The Batter’s Box follows the exploits of Will Jamison, a young standout catcher with a great future for the Washington Senators. Similar to such real-life stars as Ted Williams and Bob Feller (the latter of whom plays a key role in the story), Jamison puts his athletic career on hold and enlists in the Army after the Japanese bomb Pearl Harbor.

He joins thousands of comrades in the Battle of the Bulge, perhaps the turning point of the war which Kutler presents in harrowing detail. (I took a break from reading to rewatch for the umpteenth time the episode of the HBO series Band of Brothers that dealt with Bastogne, Noville, and Foy, strategic Belgian towns in the fighting.) It’s no spoiler to say that Jamison survives, but his struggles are not over when he returns to America and, despite a leg wound, his old job with the ‘Nats.

His homecoming could be considered a “second front” as he tries to deal with PTSD, reluctant to ask for help because of the stigma attached with mental health issues.

The Batter’s Box is a fine work; Kutler has done his homework for both the baseball and military aspects.

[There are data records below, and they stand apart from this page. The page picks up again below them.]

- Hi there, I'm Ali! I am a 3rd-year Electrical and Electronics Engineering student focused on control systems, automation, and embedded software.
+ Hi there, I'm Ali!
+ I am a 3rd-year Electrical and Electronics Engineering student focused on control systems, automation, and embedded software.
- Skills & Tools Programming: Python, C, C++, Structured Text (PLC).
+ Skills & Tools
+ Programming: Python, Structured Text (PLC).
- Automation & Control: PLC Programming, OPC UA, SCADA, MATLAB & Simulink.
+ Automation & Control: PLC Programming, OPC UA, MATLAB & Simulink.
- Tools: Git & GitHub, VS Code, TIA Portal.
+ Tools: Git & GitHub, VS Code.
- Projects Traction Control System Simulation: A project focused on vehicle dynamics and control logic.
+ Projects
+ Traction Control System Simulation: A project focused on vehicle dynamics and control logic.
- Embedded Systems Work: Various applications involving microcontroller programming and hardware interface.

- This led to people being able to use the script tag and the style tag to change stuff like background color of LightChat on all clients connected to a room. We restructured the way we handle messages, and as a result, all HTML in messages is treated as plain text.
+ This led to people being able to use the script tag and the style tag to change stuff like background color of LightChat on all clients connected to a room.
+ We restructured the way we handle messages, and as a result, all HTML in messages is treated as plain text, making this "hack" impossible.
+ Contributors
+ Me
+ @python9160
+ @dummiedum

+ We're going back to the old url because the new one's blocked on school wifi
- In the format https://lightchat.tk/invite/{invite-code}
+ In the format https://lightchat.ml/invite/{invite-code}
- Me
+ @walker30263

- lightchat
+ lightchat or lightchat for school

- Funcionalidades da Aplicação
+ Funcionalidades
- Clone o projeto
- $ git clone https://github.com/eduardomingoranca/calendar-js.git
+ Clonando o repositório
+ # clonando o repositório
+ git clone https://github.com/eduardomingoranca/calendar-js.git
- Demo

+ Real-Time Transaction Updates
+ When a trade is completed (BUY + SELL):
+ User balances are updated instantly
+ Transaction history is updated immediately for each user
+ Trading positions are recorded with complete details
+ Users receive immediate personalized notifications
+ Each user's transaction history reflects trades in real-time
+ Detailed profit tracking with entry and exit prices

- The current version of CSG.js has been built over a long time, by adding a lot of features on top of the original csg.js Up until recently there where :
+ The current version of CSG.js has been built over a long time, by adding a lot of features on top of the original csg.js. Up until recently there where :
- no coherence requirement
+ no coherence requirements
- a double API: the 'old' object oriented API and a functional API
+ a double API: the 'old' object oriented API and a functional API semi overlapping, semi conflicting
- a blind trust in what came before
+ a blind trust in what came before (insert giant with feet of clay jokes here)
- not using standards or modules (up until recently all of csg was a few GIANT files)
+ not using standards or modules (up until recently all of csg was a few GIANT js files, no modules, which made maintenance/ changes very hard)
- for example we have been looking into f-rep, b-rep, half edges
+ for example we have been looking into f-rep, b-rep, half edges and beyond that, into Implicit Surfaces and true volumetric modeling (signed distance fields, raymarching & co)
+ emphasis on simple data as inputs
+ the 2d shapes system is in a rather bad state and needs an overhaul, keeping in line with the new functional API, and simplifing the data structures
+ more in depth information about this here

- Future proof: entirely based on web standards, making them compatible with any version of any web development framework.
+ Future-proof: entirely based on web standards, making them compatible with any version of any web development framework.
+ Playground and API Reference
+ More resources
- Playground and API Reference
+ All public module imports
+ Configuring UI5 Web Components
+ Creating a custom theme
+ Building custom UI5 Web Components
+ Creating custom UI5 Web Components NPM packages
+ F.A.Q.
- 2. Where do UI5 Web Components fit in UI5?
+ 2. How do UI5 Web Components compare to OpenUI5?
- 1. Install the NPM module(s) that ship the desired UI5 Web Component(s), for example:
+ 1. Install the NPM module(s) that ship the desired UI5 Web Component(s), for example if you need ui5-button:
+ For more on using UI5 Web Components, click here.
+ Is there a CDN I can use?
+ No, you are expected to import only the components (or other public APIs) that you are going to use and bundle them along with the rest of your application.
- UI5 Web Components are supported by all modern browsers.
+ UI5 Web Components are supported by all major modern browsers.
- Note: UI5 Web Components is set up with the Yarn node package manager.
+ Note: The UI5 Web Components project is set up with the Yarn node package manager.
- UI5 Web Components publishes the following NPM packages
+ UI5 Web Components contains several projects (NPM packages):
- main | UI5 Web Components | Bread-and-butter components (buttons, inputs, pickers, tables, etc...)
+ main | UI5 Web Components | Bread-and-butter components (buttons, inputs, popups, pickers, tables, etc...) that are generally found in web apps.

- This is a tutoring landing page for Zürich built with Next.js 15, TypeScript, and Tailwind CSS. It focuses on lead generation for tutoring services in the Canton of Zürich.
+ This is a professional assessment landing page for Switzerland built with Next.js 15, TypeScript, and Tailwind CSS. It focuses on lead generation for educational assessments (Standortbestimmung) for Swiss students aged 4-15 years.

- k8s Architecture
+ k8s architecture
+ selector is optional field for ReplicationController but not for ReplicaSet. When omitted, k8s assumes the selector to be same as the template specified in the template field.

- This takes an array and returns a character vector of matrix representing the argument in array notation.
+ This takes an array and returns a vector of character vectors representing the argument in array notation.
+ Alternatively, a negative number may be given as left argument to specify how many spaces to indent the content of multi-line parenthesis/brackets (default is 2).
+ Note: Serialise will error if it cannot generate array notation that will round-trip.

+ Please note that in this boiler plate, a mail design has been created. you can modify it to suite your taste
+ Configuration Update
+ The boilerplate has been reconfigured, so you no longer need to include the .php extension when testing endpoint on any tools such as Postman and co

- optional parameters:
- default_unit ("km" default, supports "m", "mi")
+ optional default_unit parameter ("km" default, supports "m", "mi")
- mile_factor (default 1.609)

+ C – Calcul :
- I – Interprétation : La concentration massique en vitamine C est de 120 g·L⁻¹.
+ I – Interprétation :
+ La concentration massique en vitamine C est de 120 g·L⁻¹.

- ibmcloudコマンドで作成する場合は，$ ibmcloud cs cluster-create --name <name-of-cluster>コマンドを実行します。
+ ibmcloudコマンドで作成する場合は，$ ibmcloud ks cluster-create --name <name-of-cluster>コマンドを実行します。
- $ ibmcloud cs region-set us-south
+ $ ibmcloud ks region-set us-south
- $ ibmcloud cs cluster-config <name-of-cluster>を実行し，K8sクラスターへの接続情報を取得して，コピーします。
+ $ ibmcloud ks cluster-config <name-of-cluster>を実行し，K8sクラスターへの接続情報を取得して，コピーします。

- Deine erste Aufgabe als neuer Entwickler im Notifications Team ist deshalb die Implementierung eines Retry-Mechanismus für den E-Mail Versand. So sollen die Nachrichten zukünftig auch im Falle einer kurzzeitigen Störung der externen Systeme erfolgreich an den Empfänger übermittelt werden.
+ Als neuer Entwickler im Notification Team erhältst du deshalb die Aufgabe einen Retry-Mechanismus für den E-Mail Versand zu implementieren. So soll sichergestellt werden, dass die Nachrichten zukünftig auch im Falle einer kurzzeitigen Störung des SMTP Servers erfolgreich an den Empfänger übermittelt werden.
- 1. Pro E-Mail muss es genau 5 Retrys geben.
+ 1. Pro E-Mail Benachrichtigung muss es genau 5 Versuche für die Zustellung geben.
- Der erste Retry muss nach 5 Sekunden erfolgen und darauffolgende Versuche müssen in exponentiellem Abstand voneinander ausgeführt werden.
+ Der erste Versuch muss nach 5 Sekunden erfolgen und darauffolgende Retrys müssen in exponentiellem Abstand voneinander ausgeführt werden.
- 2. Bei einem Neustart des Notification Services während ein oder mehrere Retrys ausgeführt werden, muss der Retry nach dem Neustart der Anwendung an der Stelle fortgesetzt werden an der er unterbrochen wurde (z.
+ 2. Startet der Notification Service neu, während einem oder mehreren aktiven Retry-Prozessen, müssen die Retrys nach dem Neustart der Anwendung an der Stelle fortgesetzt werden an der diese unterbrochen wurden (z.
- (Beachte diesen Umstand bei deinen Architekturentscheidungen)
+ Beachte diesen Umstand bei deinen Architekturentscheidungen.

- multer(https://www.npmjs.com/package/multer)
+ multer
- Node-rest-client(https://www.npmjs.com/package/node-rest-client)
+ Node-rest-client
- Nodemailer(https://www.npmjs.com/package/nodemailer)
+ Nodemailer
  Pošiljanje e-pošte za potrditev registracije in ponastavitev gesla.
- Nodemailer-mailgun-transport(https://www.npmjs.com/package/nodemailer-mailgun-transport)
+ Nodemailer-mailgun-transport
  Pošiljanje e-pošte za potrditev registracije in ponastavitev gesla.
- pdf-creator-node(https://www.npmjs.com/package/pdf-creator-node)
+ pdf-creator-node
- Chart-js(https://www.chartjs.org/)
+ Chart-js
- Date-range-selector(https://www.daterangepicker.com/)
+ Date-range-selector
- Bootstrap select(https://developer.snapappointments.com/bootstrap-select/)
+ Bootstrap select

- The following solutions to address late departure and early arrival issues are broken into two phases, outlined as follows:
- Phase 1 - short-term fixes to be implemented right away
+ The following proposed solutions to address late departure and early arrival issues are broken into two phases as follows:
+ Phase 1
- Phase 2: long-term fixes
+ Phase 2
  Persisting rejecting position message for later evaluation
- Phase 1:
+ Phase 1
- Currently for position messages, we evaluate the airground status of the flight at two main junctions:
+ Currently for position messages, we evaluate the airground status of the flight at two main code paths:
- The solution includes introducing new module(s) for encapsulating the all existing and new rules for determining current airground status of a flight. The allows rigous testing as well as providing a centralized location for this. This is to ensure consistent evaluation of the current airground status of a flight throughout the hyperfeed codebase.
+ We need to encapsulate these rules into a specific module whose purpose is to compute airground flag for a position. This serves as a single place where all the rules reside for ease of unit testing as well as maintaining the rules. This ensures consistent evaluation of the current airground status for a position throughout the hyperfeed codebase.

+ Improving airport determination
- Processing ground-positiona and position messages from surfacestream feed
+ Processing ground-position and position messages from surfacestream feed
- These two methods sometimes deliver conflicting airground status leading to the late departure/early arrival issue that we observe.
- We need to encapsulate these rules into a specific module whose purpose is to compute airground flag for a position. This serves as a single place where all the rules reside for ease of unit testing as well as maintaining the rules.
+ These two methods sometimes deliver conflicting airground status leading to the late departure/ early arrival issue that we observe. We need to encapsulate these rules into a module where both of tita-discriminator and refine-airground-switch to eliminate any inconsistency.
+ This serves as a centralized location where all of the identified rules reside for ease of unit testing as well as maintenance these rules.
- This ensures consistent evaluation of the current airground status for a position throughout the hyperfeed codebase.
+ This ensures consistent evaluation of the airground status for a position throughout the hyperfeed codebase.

My only quibble, and it’s very minor, is the use of what they used to call “stock characters” to represent a cross-section of ethnic and regional groups — Jews, Poles, Irish, southerners, cowboys, etc. — which no doubt was an important device to show that “we’re all in this together.” Like I said, a minor point.

As the saying goes, “I don’t know much about art, but I know what I like.” The same can be said about me when it comes to fiction. Without the baseball connection, I doubt I would have read The Batter’s Box. But having done so, it was a good call.

Just an aside: I recently watched the excellent documentary The Battered Bastards of Baseball. I had no idea the title was a, well, bastardization of “The Battered Bastards of Bastogne,” which is what they called the fighting men who went through that  conflict.